Los maltratos
Cuando se habla de maltrato, sólo se piensa en una de sus múltiples variantes, el que infringe el varón a su pareja. En consecuencia damos por sentado que ahí existe un problema que se debe combatir y comienzan a florecer foros, leyes, ayudas y casas de acogida. Todos coinciden en que ése es el maltrato por antonomasia.
Pero si se observa el conjunto sin tics preconcebidos, percibimos el error de enfoque y la imposibilidad de atajarlo en sus causas verdaderas.
El maltrato crece en todo tipo de relaciones humanas. Dentro de la pareja y en ambas direcciones se registran los más graves resultados; de padres a hijos, de hijos a padres, de jóvenes y alumnos entre ellos, contra los profesores, contra el mobiliario urbano, contra el vecino y contra uno mismo. De obra, palabra y omisión, el maltrato se palpa fuera de los hogares y se intuye dentro de ellos. Basta participar en una concentración festiva, especialmente las nocturnas, para tropezar con él una y otra y otra vez en forma de maldiciones, amenazas, roturas y destrozos que se asumen como normales bajo el principio de que somos muy bestias, máxime si se nos rocía de alcohol.
A pesar de ello, los esfuerzos públicos y privados prefieren subdividir el maltrato de acuerdo con el sexo o la edad de sus protagonistas, quizás porque así se evita el reconocimiento de que existe un fallo general de la sociedad y que el problema sólo radica en unos cuantos maridos machistas y en unos jovenzuelos que pasan su particular berrea rompiendo vasos contra las aceras. Mal diagnóstico para una solución imposible.
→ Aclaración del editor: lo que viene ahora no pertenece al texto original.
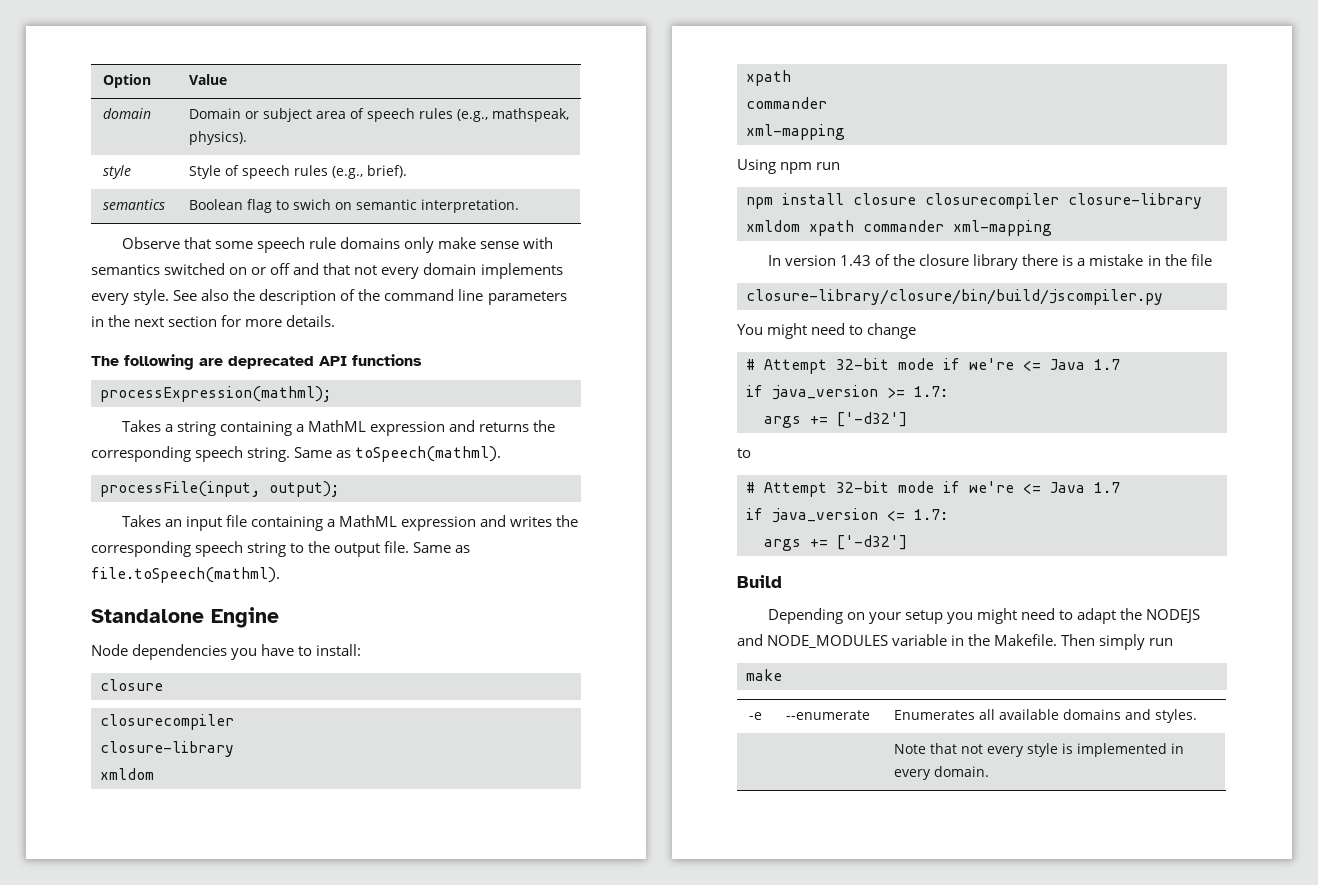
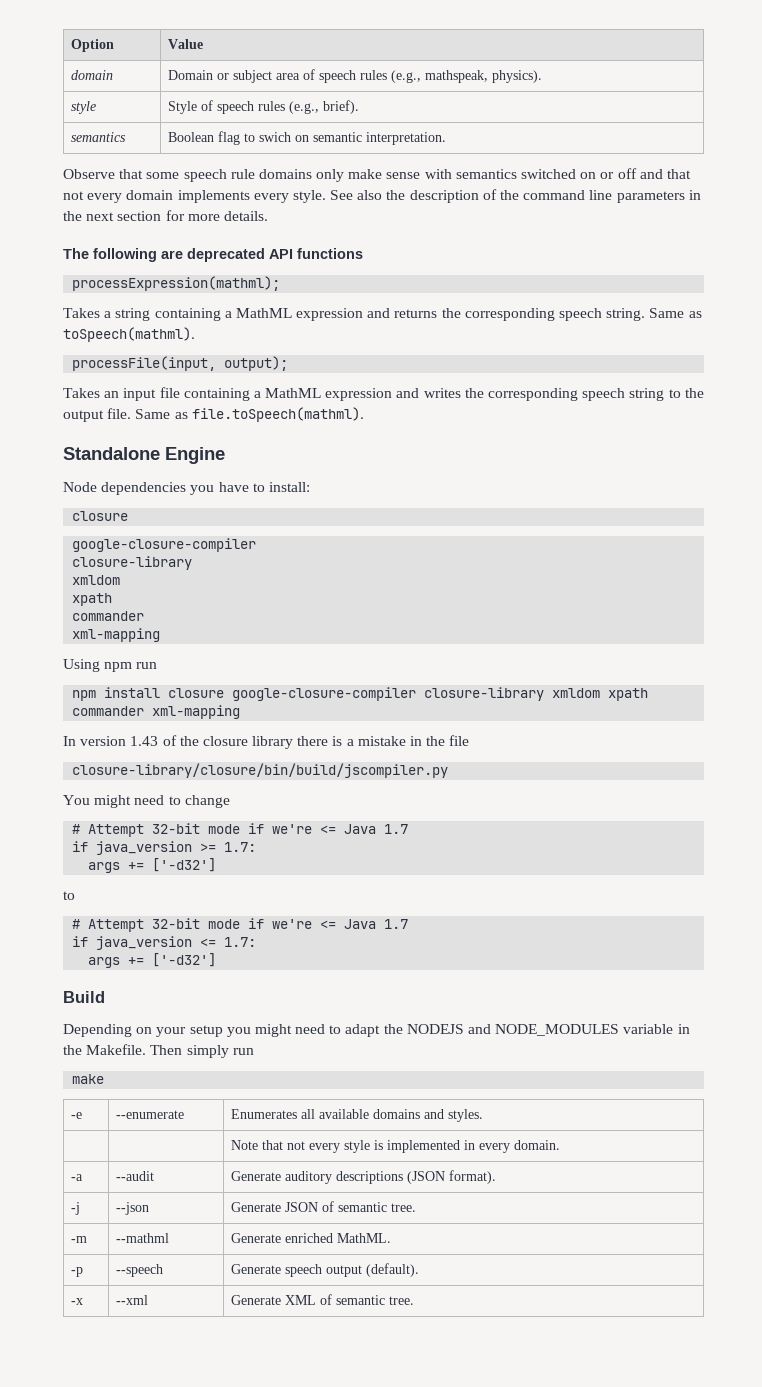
[100,714,234,730] closurecompiler -> [72,538,257,552] google-closure-compiler
[925,193,1059,209] closurecompiler -> [232,687,417,701] google-closure-compiler
(989, 771) none -> [71,1174,84,1181] [116,1171,155,1181] [231,1170,497,1184] [71,1202,81,1215] [116,1202,150,1215] [231,1201,417,1212] [71,1236,88,1243] [116,1233,170,1243] [231,1233,392,1243] [71,1267,84,1277] [116,1264,164,1277] [231,1263,420,1277] [71,1298,84,1305] [116,1295,149,1305] [231,1294,415,1305] // -a | --audit | Generate auditory descriptions (JSON format). // -j | --json | Generate JSON of semantic tree. // -m | --mathml | Generate enriched MathML. // -p | --speech | Generate speech output (default). // -x | --xml | Generate XML of semantic tree.

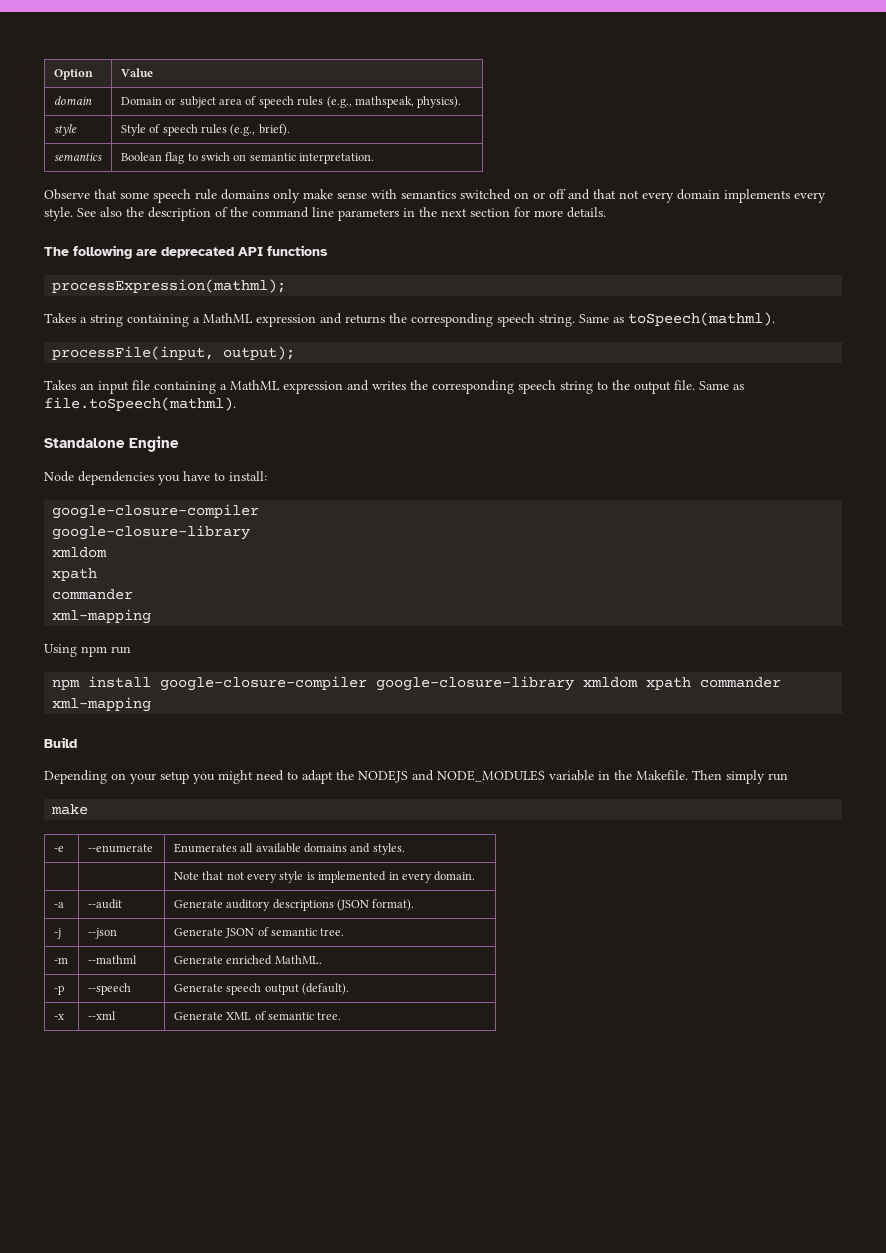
[72,511,129,521] // closure -> (267, 476) none
[72,556,193,570] closure-library -> [52,525,251,540] google-closure-library
[168,687,545,701] closure google-closure-compiler closure-library -> [160,676,575,691] google-closure-compiler google-closure-library
[63,735,470,749] [72,763,449,778] [63,795,230,808] [72,823,409,837] [72,841,257,855] [88,858,217,873] [63,891,75,900] [72,918,409,932] [72,936,257,950] [88,953,217,968] // In version 1.43 of the closure library there is a mistake in the file // closure-library/closure/bin/build/jscompiler.py // You might need to change // # Attempt 32-bit mode if we're <= Java 1.7 // if java_version >= 1.7: // args += ['-d32'] // to // # Attempt 32-bit mode if we're <= Java 1.7 // if java_version <= 1.7: // args += ['-d32'] -> (152, 704) none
Hoy se alerta sobre el aumento de casos de strypleken, o estrangulamiento, entre adolescentes, una práctica que los lleva al borde de la muerte a cambio de unos segundos de intenso placer. No dirán que es un automaltrato derivado del desprecio por todo lo existente, sino el problema puntual de unos cuantos desarraigados.
Estupendo, qué problema tan bien focalizado.